▸ WHAT YOU SHOULD DO
Take the line with "html: <div>TIME</div> ->" as the first and the last line of the data as the end. Write out both and every line between exactly, except pictures.

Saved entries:

-----

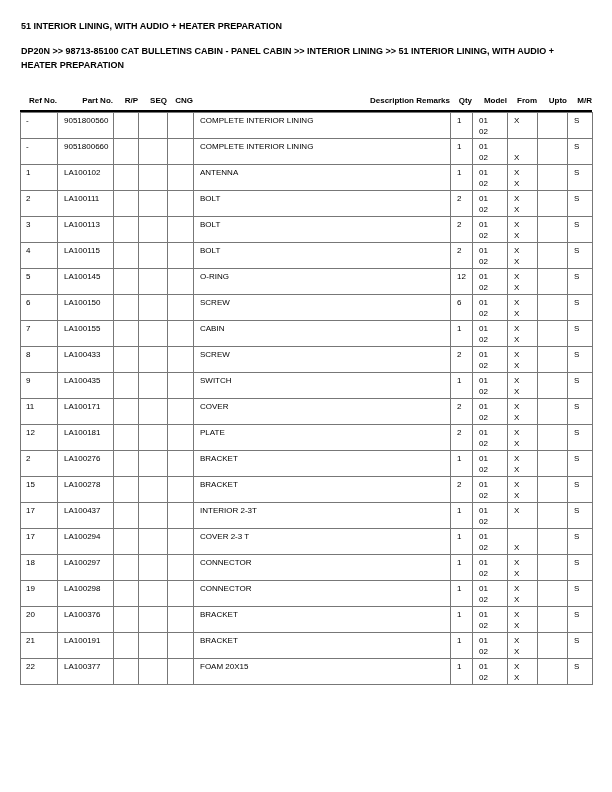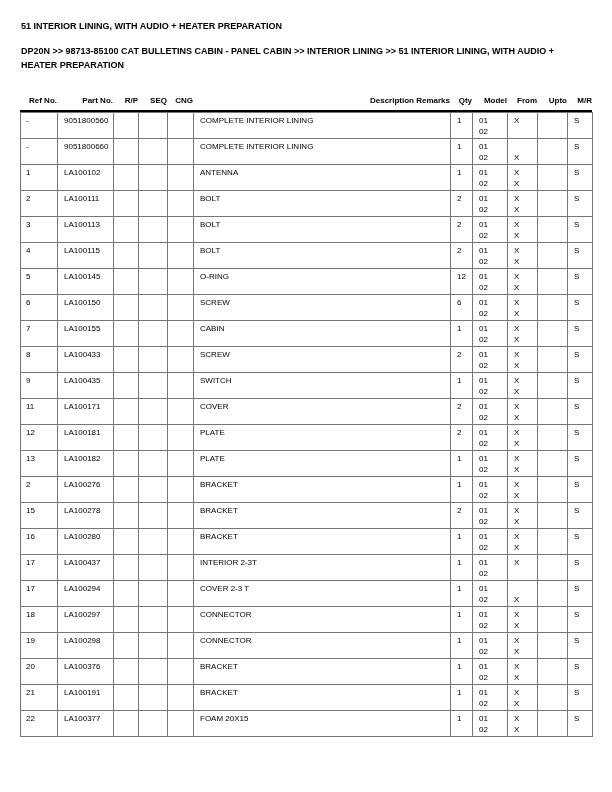"13" tr { html: <tr> <td>13</td> <td>LA100182</td> <td></td> <td></td> <td></td> <td>PLATE</td> <td>1</td> <td> <div>01</div> <div>02</div> </td> <td> <div>X</div> <div>X</div> </td> <td> <div></div> <div></div> </td> <td>S</td> </tr> -> none }
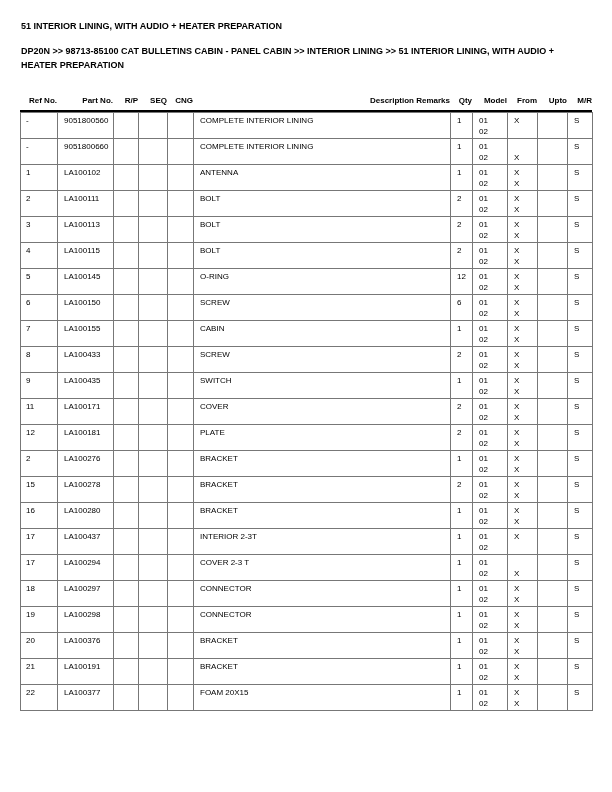"16" tr { html: <tr> <td>16</td> <td>LA100280</td> <td></td> <td></td> <td></td> <td>BRACKET</td> <td>1</td> <td> <div>01</div> <div>02</div> </td> <td> <div>X</div> <div>X</div> </td> <td> <div></div> <div></div> </td> <td>S</td> </tr> -> none }
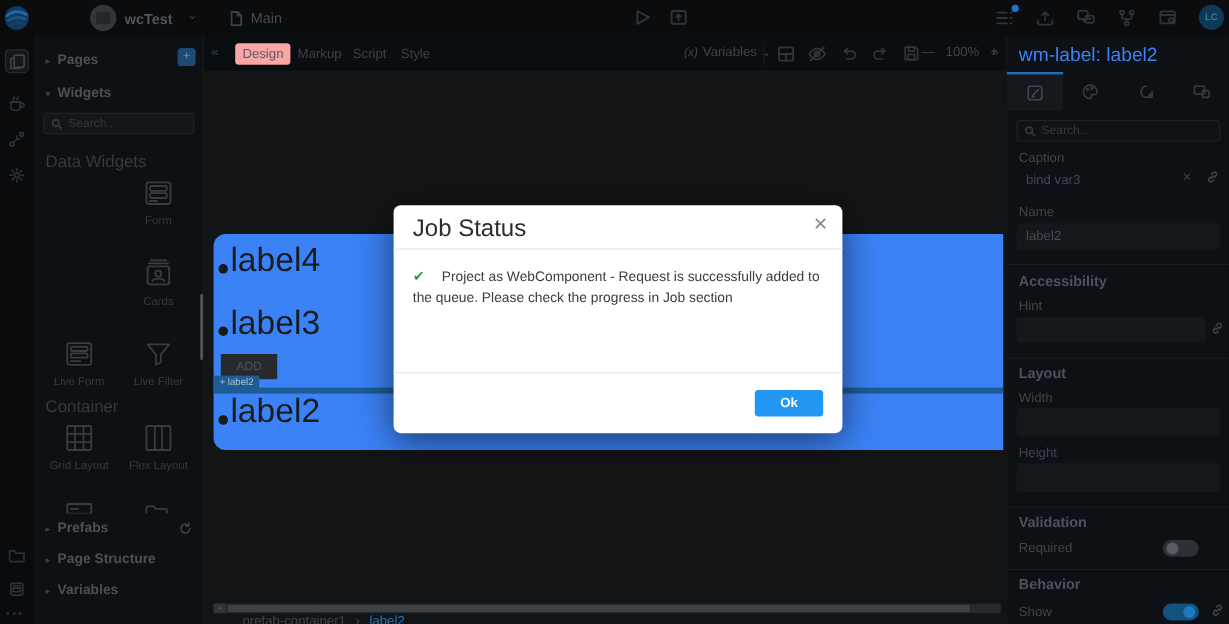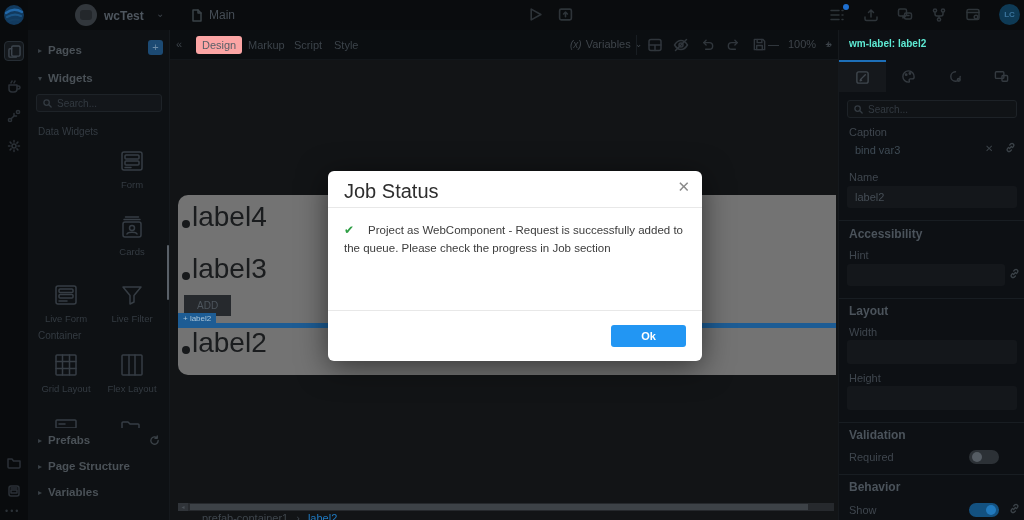"wm-label: label2" .rp-title { color: #5eead4 -> #3b82f6; font-size: 10px -> 16px; font-weight: 700 -> 400 }
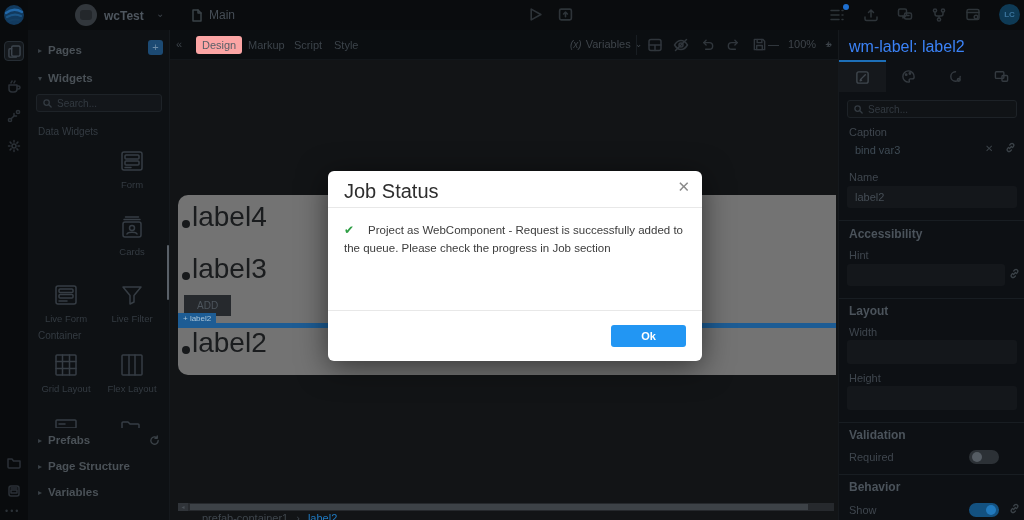"Data Widgets" .grp-label { font-size: 10px -> 14px }
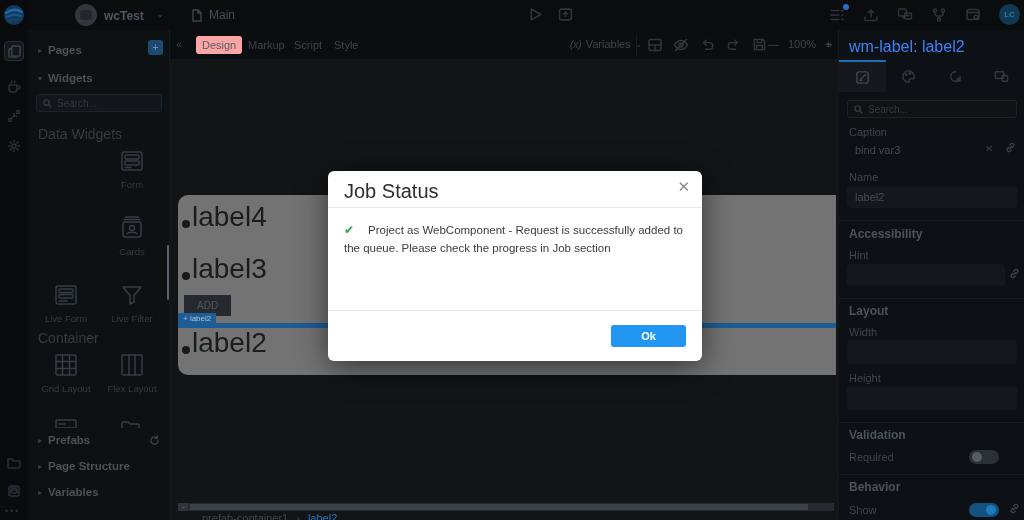"label4" .wpanel { background: #737373 -> #3b82f6 }
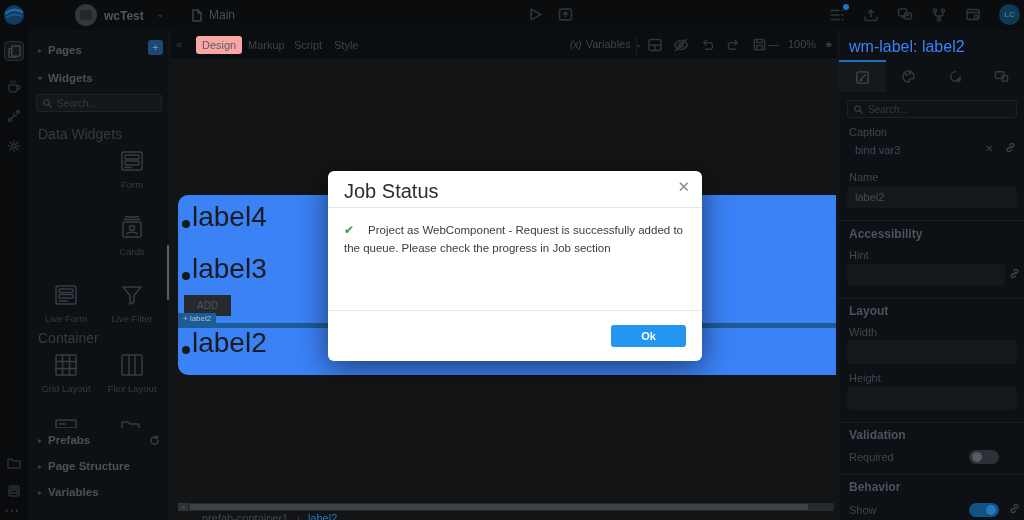"Ok" .ok-btn { width: 75px -> 57px }
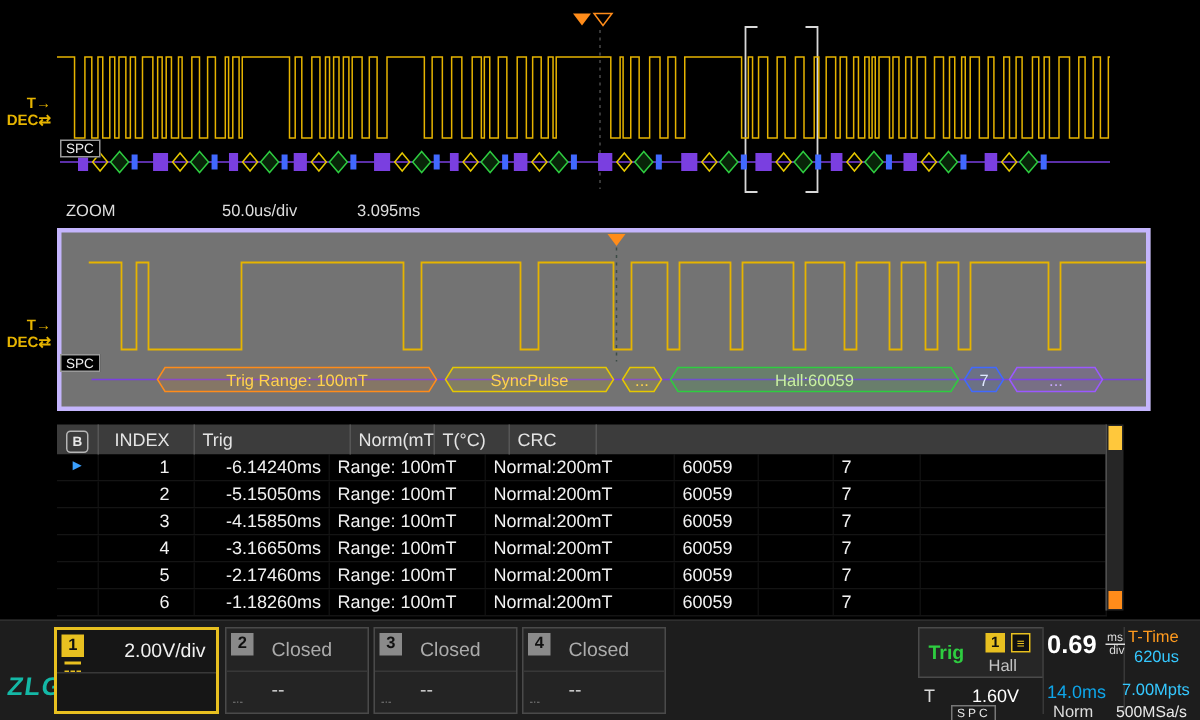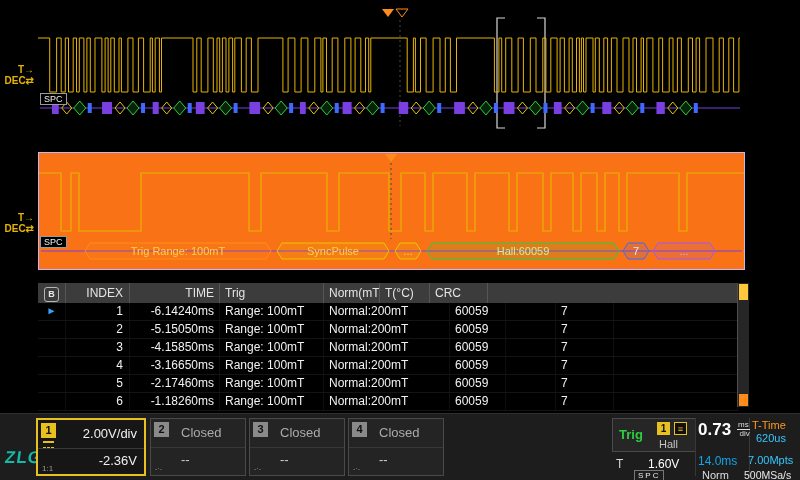"ZOOM" div.zoom-head { html: none -> <div> <span>ZOOM</span> <span>50.0us/div</span> <span>3.095ms</span> </div> }
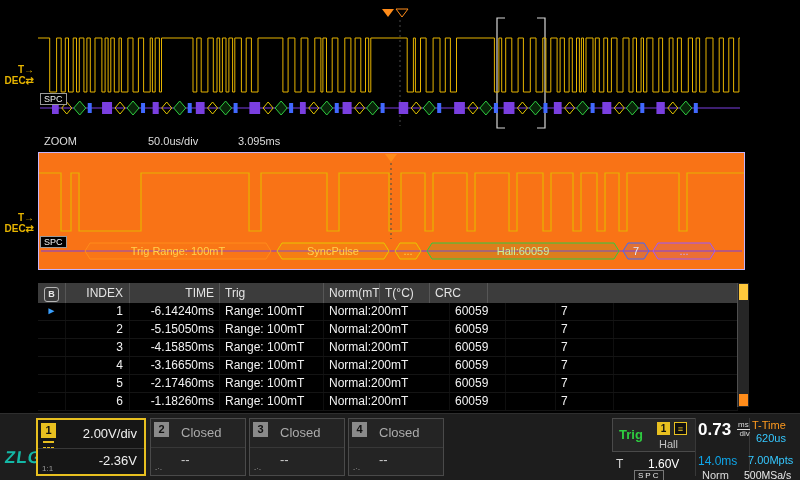"Trig Range: 100mT" .zoom-box { background: #f97316 -> #737373; border: 1px solid #c4b5fd -> 3px solid #c4b5fd; padding-left: none -> 18px }
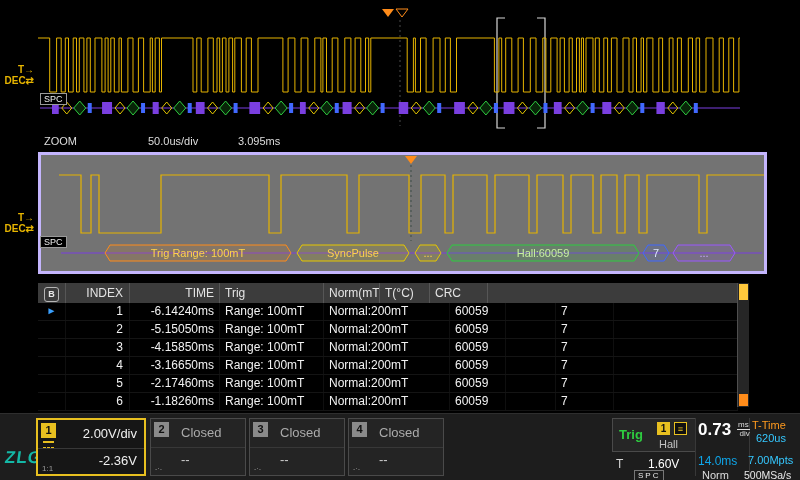"INDEX" .c-index { padding-right: 6px -> 16px }
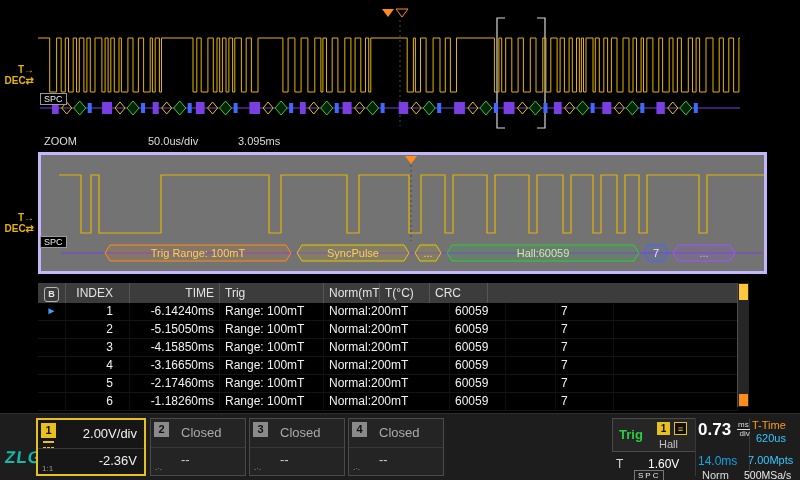"TIME" div.tcell { html: <div>TIME</div> -> none }
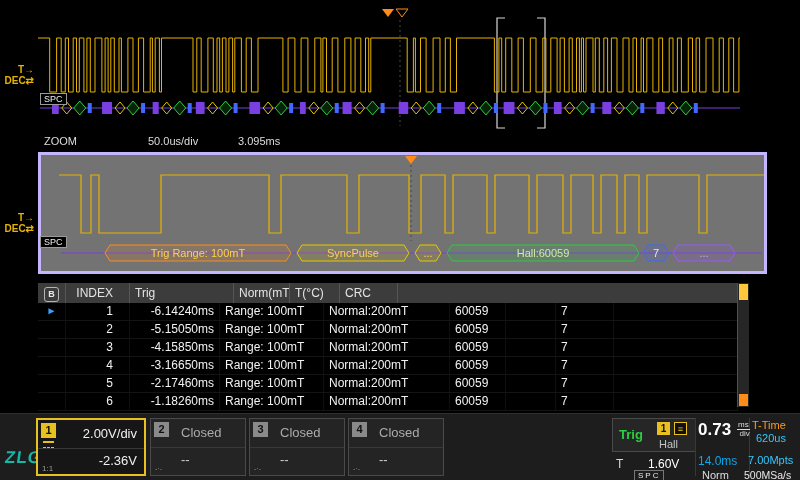"0.73" span.tb-value { text: 0.73 -> 0.69 }
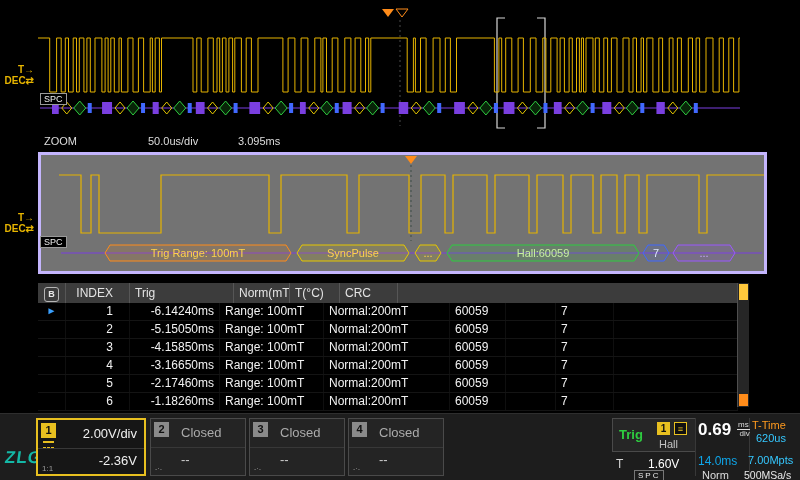"1:1" div.ch-bottom { html: <div> <span>1:1</span> <span>-2.36V</span> </div> -> none }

-----

▸ EXERCISE OUTPUT
"TIME" div.tcell { html: <div>TIME</div> -> none }
"0.73" span.tb-value { text: 0.73 -> 0.69 }
"1:1" div.ch-bottom { html: <div> <span>1:1</span> <span>-2.36V</span> </div> -> none }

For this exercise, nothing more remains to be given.